◆ ASSIGNMENT: For each record that follows, restate the text exactly and drop the pictures.

◆ INPUT FOR THIS TASK:
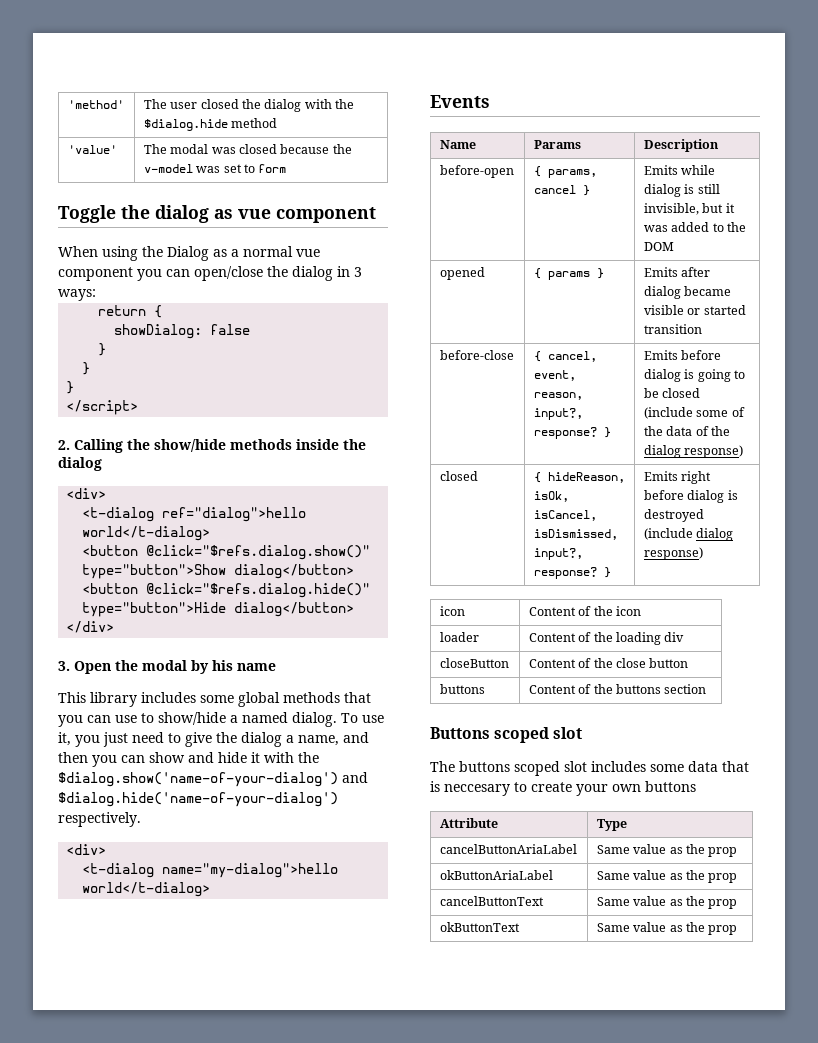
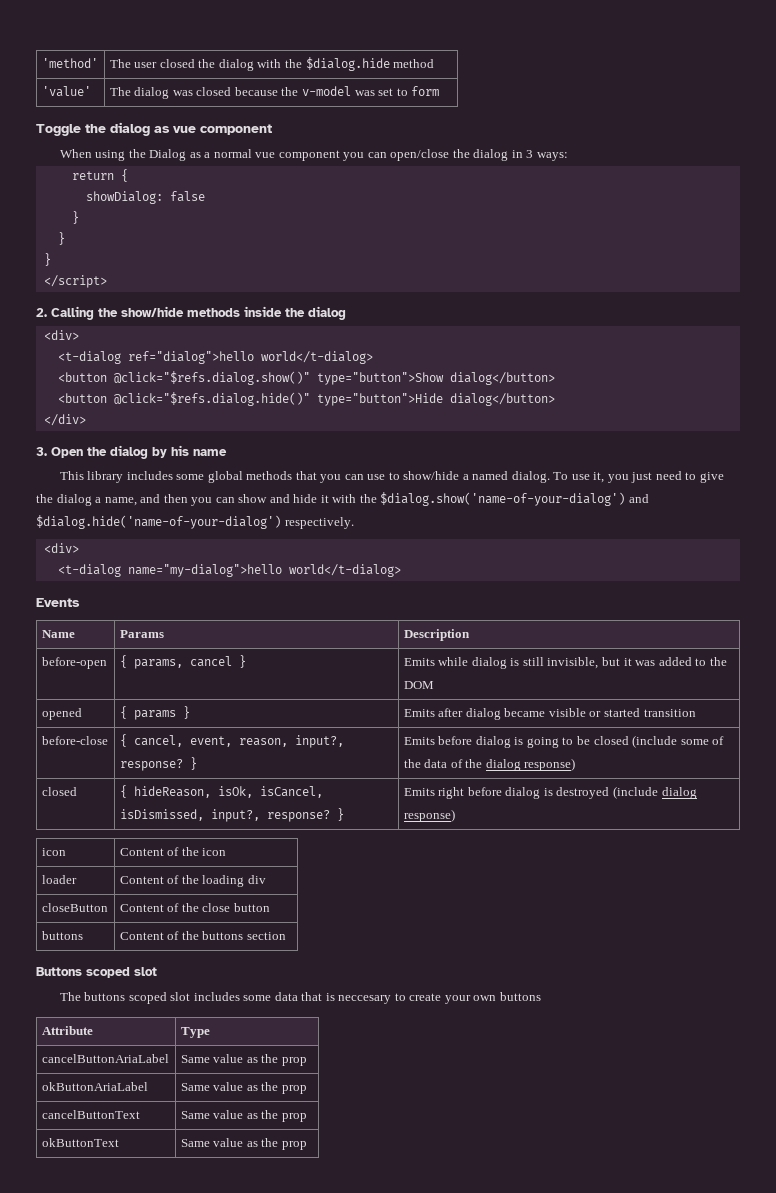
[170,144,209,154] modal -> [134,87,170,99] dialog
[142,660,187,671] modal -> [110,445,148,459] dialog

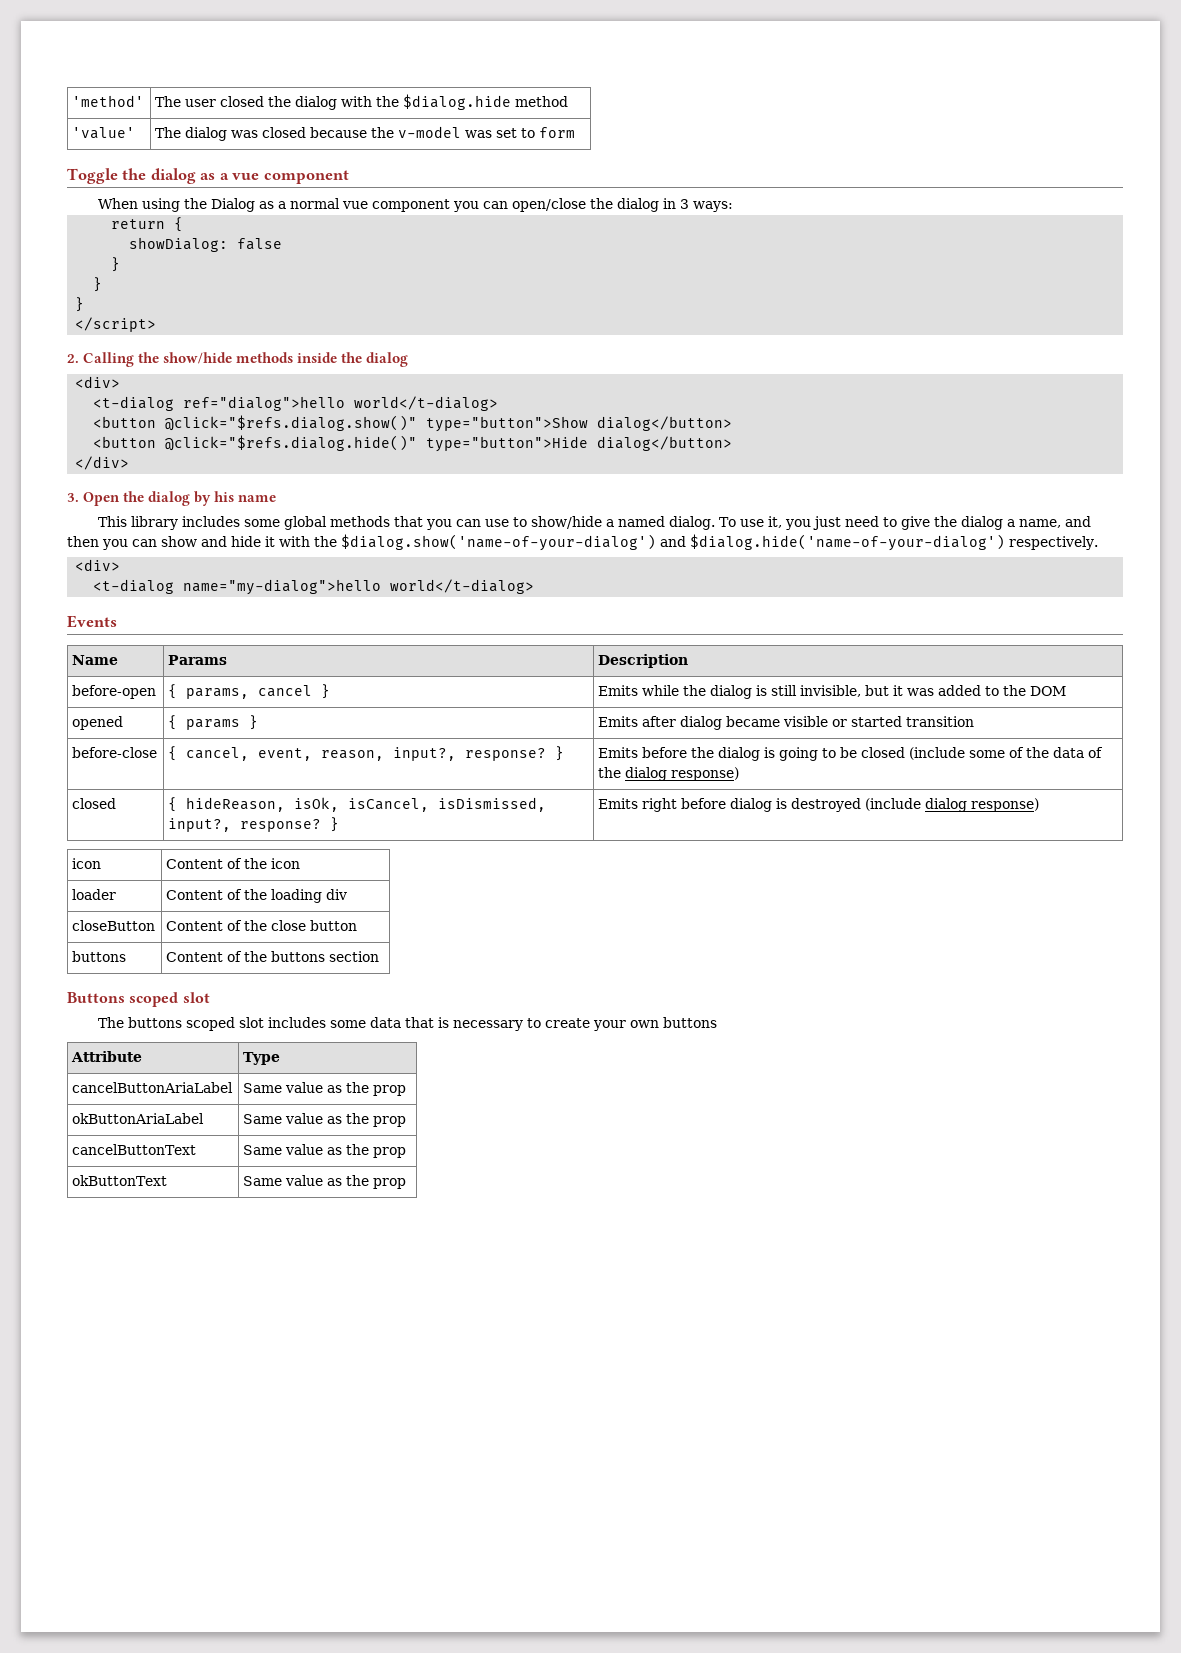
(170, 129) none -> [219,173,229,180] a
(469, 661) none -> [683,685,707,696] the
(473, 740) none -> [691,747,715,758] the
[338,995,392,1004] neccesary -> [453,1020,524,1031] necessary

◆ COMPLETED TASK:
[170,144,209,154] modal -> [134,87,170,99] dialog
[142,660,187,671] modal -> [110,445,148,459] dialog

(170, 129) none -> [219,173,229,180] a
(469, 661) none -> [683,685,707,696] the
(473, 740) none -> [691,747,715,758] the
[338,995,392,1004] neccesary -> [453,1020,524,1031] necessary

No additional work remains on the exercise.